◆ **Extracted entries**:
==================================================
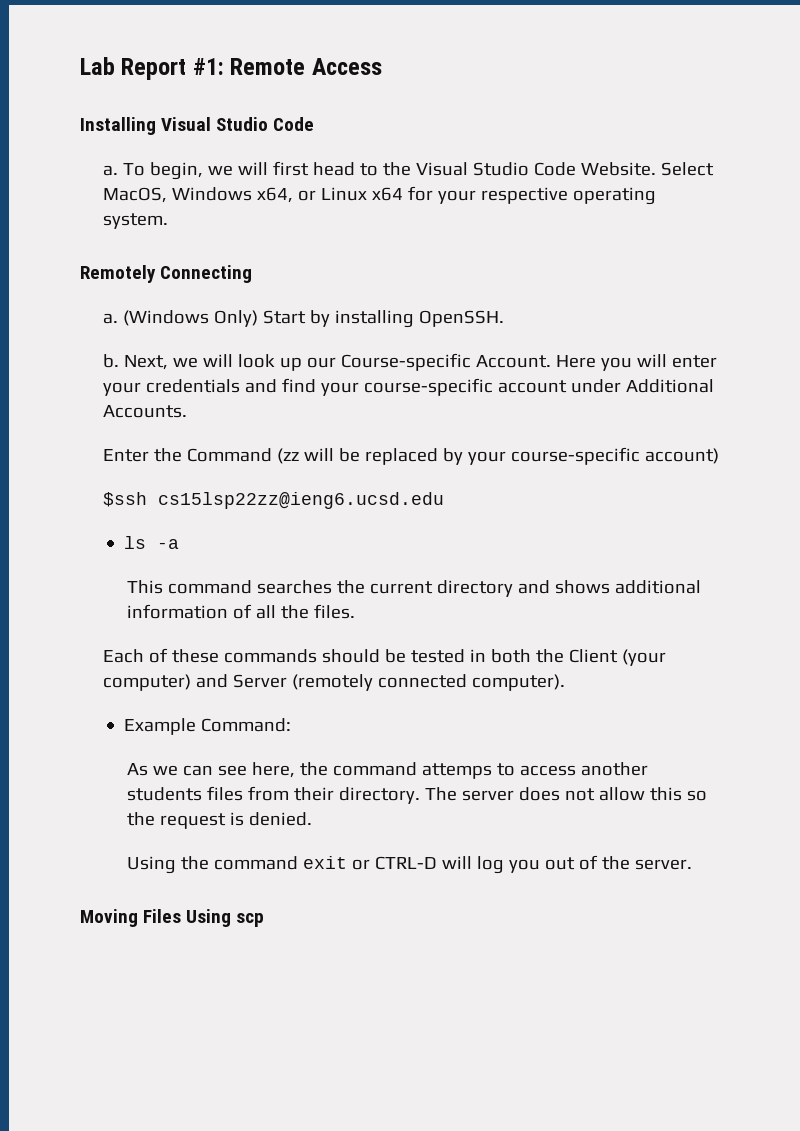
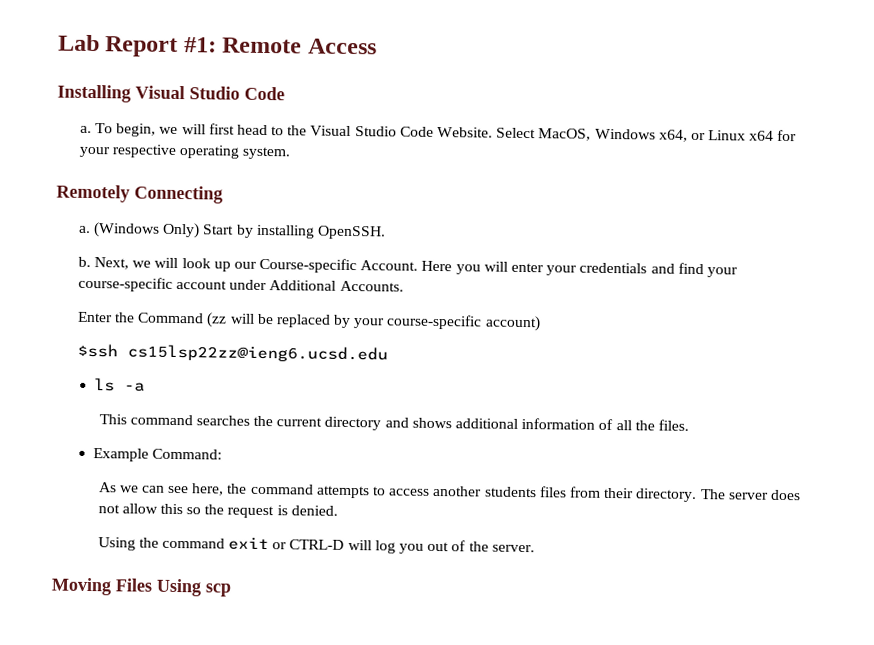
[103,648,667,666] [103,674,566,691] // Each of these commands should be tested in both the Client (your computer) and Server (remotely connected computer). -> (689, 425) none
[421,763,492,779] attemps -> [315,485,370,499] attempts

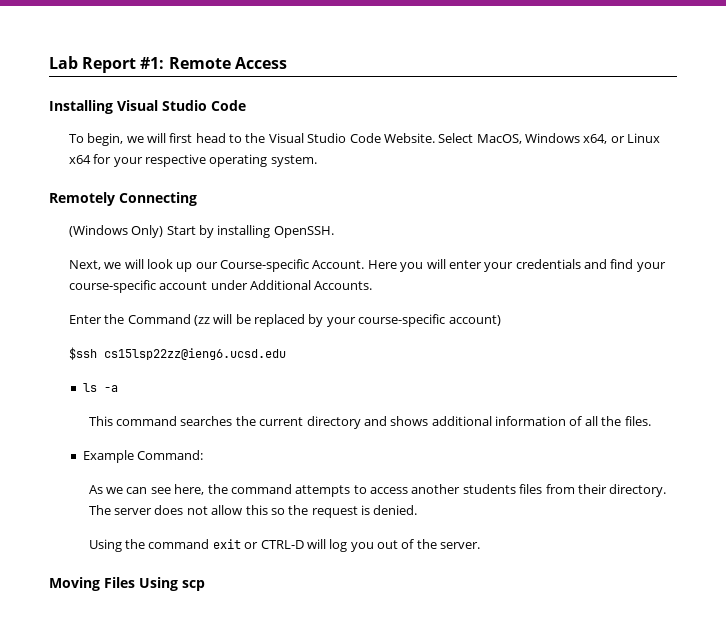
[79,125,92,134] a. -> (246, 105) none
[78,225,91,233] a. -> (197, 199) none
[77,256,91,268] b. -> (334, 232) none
==================================================
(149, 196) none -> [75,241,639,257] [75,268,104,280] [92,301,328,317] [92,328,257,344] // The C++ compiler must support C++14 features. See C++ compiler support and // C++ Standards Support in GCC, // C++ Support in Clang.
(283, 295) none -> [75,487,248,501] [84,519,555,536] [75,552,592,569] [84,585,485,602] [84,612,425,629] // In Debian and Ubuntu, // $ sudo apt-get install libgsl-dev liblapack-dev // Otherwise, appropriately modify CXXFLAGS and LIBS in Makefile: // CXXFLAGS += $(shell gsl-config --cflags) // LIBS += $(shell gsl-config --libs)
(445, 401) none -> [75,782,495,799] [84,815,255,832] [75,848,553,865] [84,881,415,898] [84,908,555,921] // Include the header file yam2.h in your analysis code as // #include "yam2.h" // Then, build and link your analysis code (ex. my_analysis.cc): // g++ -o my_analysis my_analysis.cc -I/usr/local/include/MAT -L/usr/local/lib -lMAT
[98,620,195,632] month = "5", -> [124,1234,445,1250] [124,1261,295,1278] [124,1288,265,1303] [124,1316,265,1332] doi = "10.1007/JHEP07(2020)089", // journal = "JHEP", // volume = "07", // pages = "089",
==================================================
◆ **About this exercise**:
Extract each line holding the word "your" from the records.

◆ **Answer for the task**:
[103,648,667,666] [103,674,566,691] // Each of these commands should be tested in both the Client (your computer) and Server (remotely connected computer). -> (689, 425) none
(445, 401) none -> [75,782,495,799] [84,815,255,832] [75,848,553,865] [84,881,415,898] [84,908,555,921] // Include the header file yam2.h in your analysis code as // #include "yam2.h" // Then, build and link your analysis code (ex. my_analysis.cc): // g++ -o my_analysis my_analysis.cc -I/usr/local/include/MAT -L/usr/local/lib -lMAT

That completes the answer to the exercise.